Twenty-nine-year-old marathoner, Nihad Panju, participated in his first obstacle with DC, feeling he wouldn’t be able to complete most of the obstacles. What happened next will blow your mind.
Nihad Panju stands out in the crowd and he knows it—he was diagnosed with tubercular meningitis as a five-month-old baby that caused a complete paralysis on his left side. Till day, he has a slight limp when he walks, and his right hand demands the strength for both hands. Nihad’s struggle started before he knew what he was fighting for. By age 10 his parents had taken him to every conventional and alternative therapy available only to be met with disappointment—it was the slowest possible route to defeat you can imagine.
That year, they discovered the Institutes for the Achievement of Human Potential (IAHP), based in Philadelphia, and their prescription altered what you’d imagine to be a ‘normal’ childhood. His new ‘normal’ would be an extensive holistic neurological reorganisation that involved gruelling 14-hour workdays with zero holidays.
Nihad had to be taken out of school and shift focus to physically and mentally excruciating demands of the programme. Pain had become a routine friend, but he was getting better! This went on for four-and-a-half years, after which Nihad joined school again. Afterwards, he also studied Interactive Multimedia Design in Singapore.
[At one point on the DC track after he crossed an obstacle of barbed wires, he stood up, looked back and said, “I did this for two hours every day as a kid.”
To continue to improve his physical abilities, Nihad was given a running program which included daily aerobic running. Running was essential for him to be fit and to improve his mobility. It was during this time that Nihad developed a life-long love of running and started dreaming of running marathons. Nihad started his preparations with baby steps, running 3 rounds (1.2 kms) of the CCI grounds in Mumbai every day. Thanks to a brilliant trainer he was running 12-14 rounds of the stadium within a short time after which he was introduced to running on the road.

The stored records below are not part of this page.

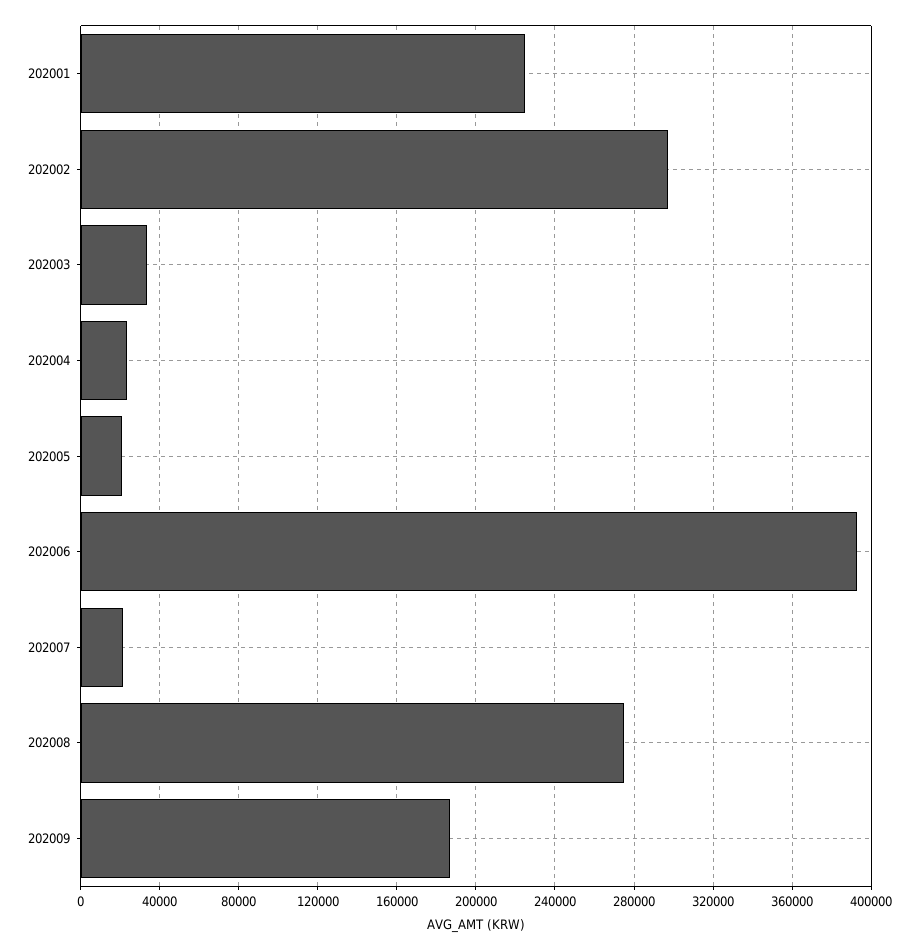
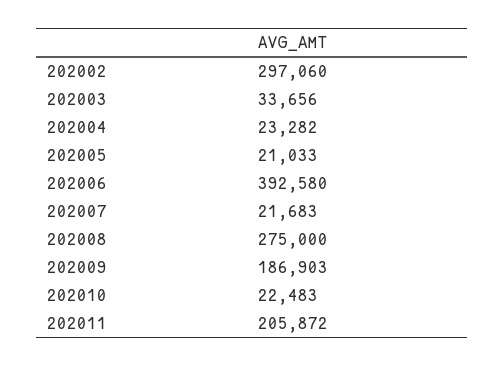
202001: 225000 -> none
202010: none -> 22483
202011: none -> 205872

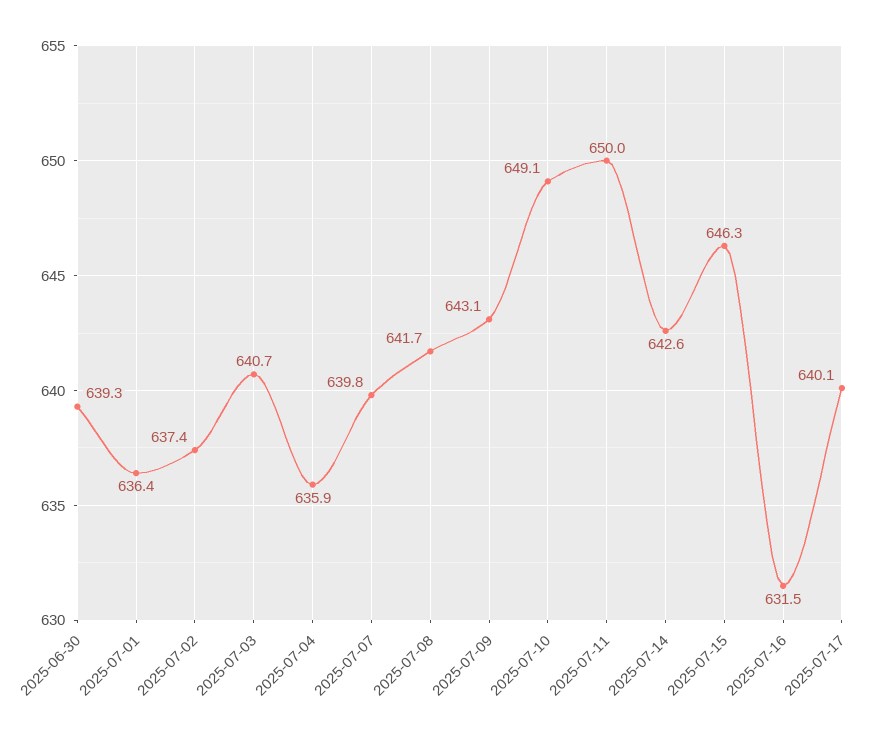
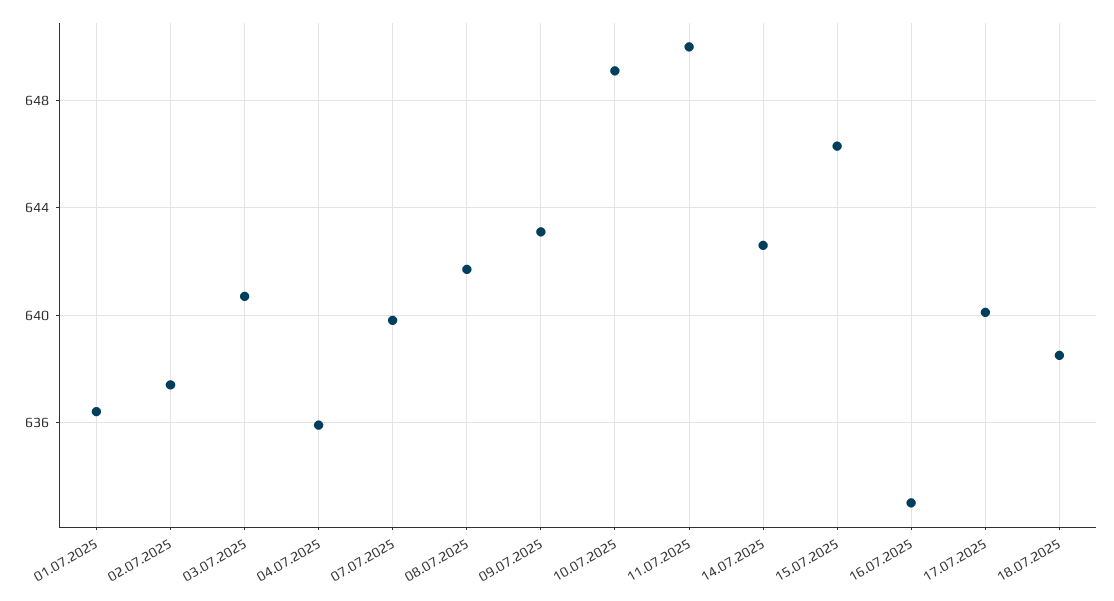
2025-06-30: 639.3 -> none
2025-07-16: 631.5 -> 633
18.07.2025: none -> 638.5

Nihad believes that people must not allow any kind of disability to prevent them from any of their dreams. It is possible with determination and hard work you can do anything you want to - even if you are told achieving something is impossible. If he can do it, anyone can. Nihad’s story is that of grit, perseverance, character and resilience. His achievements in sports have given the world an identity to inspire from.